BOOK3・第7章(牛河)そちらに向かって歩いていく途中だ
「BOOK3・第7章(牛河)そちらに向かって歩いていく途中だ」では、牛河が自分の持っている能力を語るシーンがあります。
しかし俺には、ほかの人間があまり持ちあわせていないいくつかの資質がある。天性の嗅覚と、いったん何かにしがみついたら放さないしつこさだ。
『1Q84・BOOK3』より
『リトル・シスター』は「マーロウもの」と言われているシリーズものの中の一冊になっています。

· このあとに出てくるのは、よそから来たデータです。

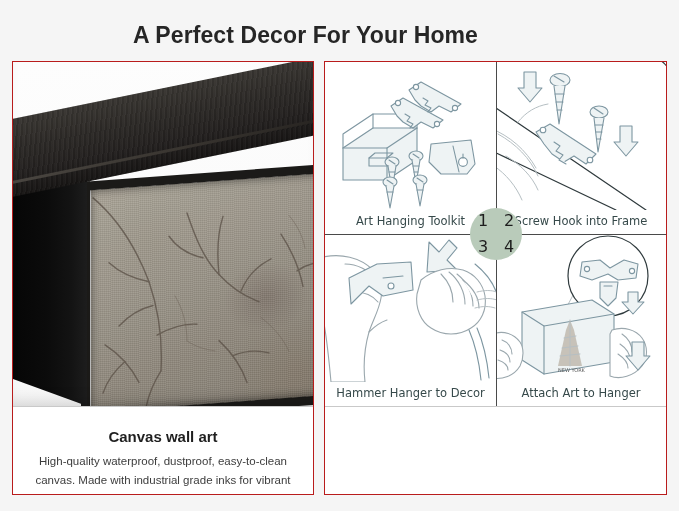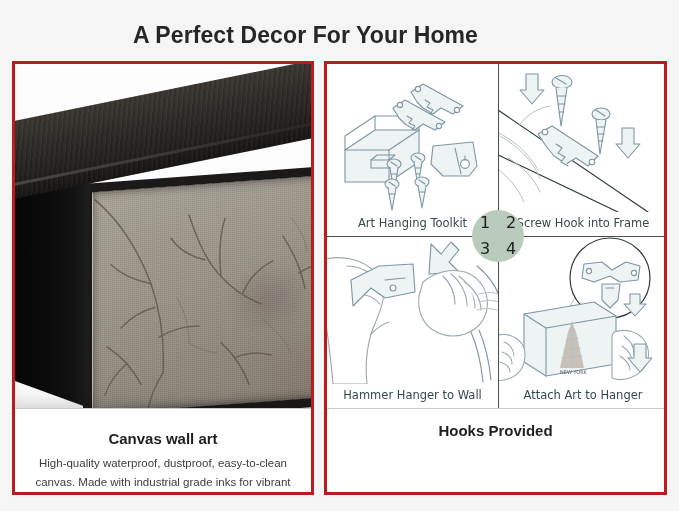--- a/index.html
+++ b/index.html
@@ -30,21 +30,21 @@
     font-size: 23px;
     font-weight: bold;
     color: #262626;
     letter-spacing: 0.1px;
   }
 
   
   .panel {
     position: absolute;
     background: #ffffff;
-    border: 3px solid #b91c1c;
+    border: 1px solid #b91c1c;
     overflow: hidden;
   }
   .panel-left  { left: 12px;  top: 61px; width: 302px; height: 434px; }
   .panel-right { left: 324px; top: 61px; width: 343px; height: 434px; }
 
   
   .photo {
     position: absolute;
     left: 0; top: 0;
     width: 300px;
@@ -478,21 +478,21 @@
               <path d="M144 96 C 150 110, 154 126, 156 146"></path>
             </g>
 
             <g class="ln-grey">
               <path d="M152 58 C 160 56, 166 56, 172 58"></path>
               <path d="M152 66 C 160 64, 166 64, 172 66"></path>
               <path d="M150 74 C 158 72, 164 72, 170 74"></path>
             </g>
           </svg>
         </div>
-        <div class="cell-label">Hammer Hanger to Wall</div>
+        <div class="cell-label">Hammer Hanger to Decor</div>
       </div>
 
       <div class="howto-cell cell-4">
         <div class="cell-art">
           <svg viewBox="0 0 170 148">
 
             <g class="ln-grey">
               <path d="M50 112 L84 48"></path>
               <path d="M74 96 L92 56"></path>
             </g>
@@ -555,17 +555,16 @@
       <div class="step-badge">
         <span>1</span>
         <span>2</span>
         <span>3</span>
         <span>4</span>
       </div>
     </div>
 
     <div class="caption caption-right">
       <div class="caption-divider"></div>
-      <div class="caption-title">Hooks Provided</div>
     </div>
   </div>
 
 </div>
 
 </body></html>

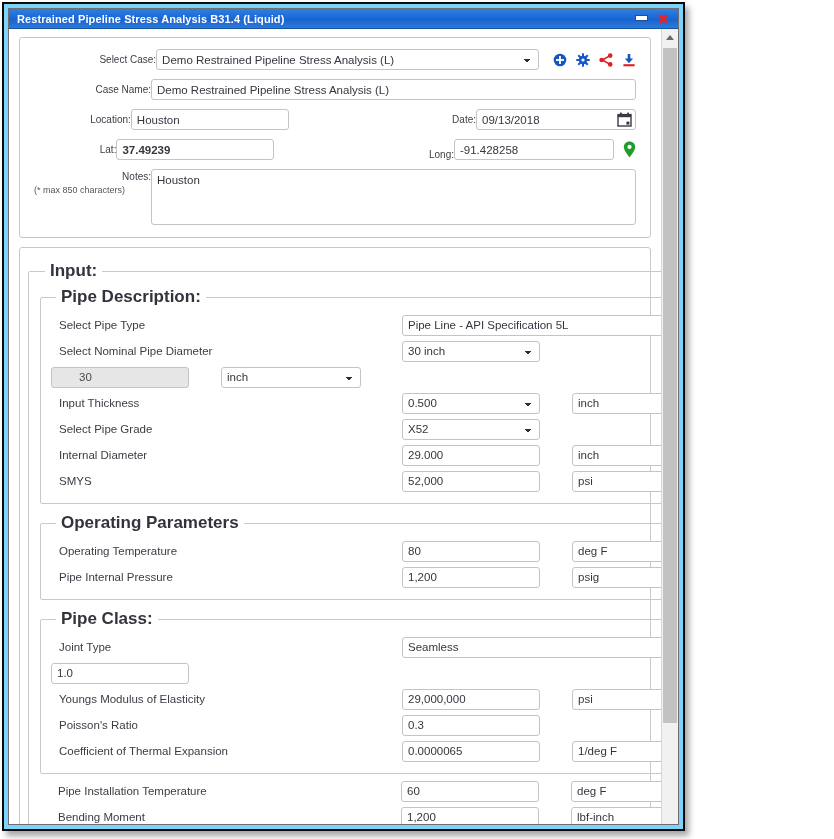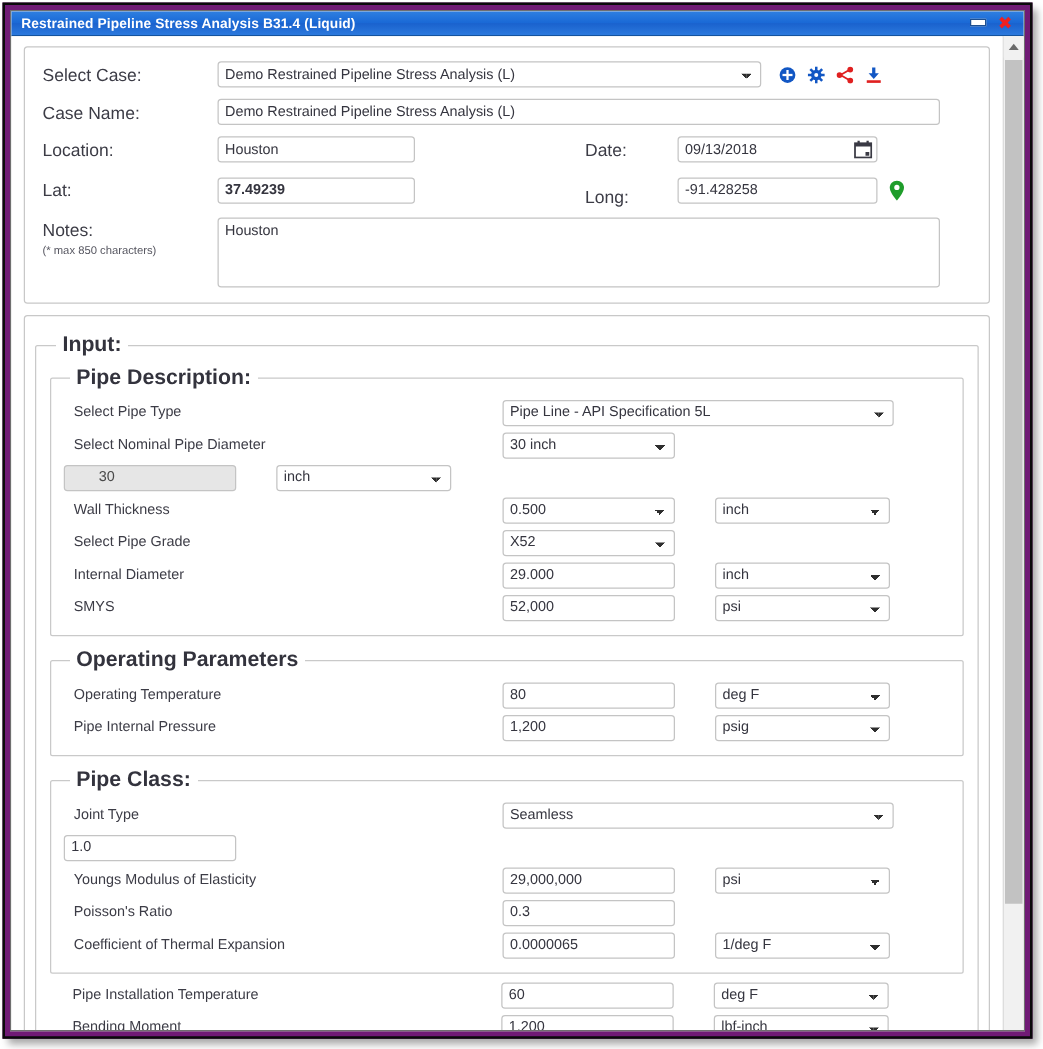--- a/index.html
+++ b/index.html
@@ -7,23 +7,23 @@
     margin: 0; padding: 0;
     width: 834px; height: 839px;
     background: #ffffff;
     font-family: "Liberation Sans", sans-serif;
   }
 
   
   .frame-outer {
     position: absolute;
     left: 2px; top: 2px;
-    width: 824px; height: 829px;
+    width: 683px; height: 829px;
     border: 2px solid #0a0a0a;
-    background: #701a75;
+    background: #7dd3fc;
     box-shadow: 4px 5px 6px rgba(0,0,0,0.35);
   }
   .frame-inner {
     position: absolute;
     left: 4px; top: 4px;
     right: 4px; bottom: 4px;
     border: 1px solid #6f6f6f;
     background: #ffffff;
     overflow: hidden;
   }
@@ -115,23 +115,24 @@
 
   .card {
     border: 1px solid #c8c8c8;
     border-radius: 3px;
     background: #ffffff;
     padding: 11px 14px 12px 14px;
   }
 
   
   .lbl {
-    font-size: 14px;
+    font-size: 10px;
     color: #3c3c46;
     white-space: nowrap;
+    text-align: right;
   }
   .row {
     display: flex;
     align-items: center;
     margin-bottom: 9px;
   }
   .row:last-child { margin-bottom: 0; }
 
   input.tb, select.sel {
     font-family: "Liberation Sans", sans-serif;
@@ -366,21 +367,21 @@
                 </div>
                 <div class="frow">
                   <div class="fname">Select Nominal Pipe Diameter</div>
                   <select class="sel v-narrow"><option>30 inch</option></select>
                 </div>
                 <div class="frow">
                   <input class="tb v-narrow disabled" readonly="" value="30" style="">
                   <select class="sel unit-sel unit-gap"><option>inch</option></select>
                 </div>
                 <div class="frow">
-                  <div class="fname">Wall Thickness</div>
+                  <div class="fname">Input Thickness</div>
                   <select class="sel v-narrow"><option>0.500</option></select>
                   <select class="sel unit-sel unit-gap"><option>inch</option></select>
                 </div>
                 <div class="frow">
                   <div class="fname">Select Pipe Grade</div>
                   <select class="sel v-narrow"><option>X52</option></select>
                 </div>
                 <div class="frow">
                   <div class="fname">Internal Diameter</div>
                   <input class="tb v-narrow" value="29.000" style="">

主人公・私立探偵フィリップ・マーロウの事件・探偵を巡る物語です。
そのマーロウの持っている資質が、牛河の持っている資質と同じであるように私は感じます。
牛河はまるでマーロウの魂の一部を引き継いでいるかのようです。
「マーロウもの」のオススメは上でもご紹介した村上春樹さんのもし「これまでの人生で巡り会ったもっとも重要な本を三冊あげろ」と言われたらにも入っている『ロング・グッドバイ』ですね。
まとめ
『1Q84』の中には、今回ご紹介した3人の作家以外の話も出てきます。
ディッケンズやチェーホフですね。
改めて、村上春樹さんは作家であると同時にたくさんの本を読んでいる「読書家」であることがわかります。
村上春樹さんも読んできた今回ご紹介した3人の作家の作品を読むと、また初読の時とは一味違った『1Q84』を楽しむことができると思います。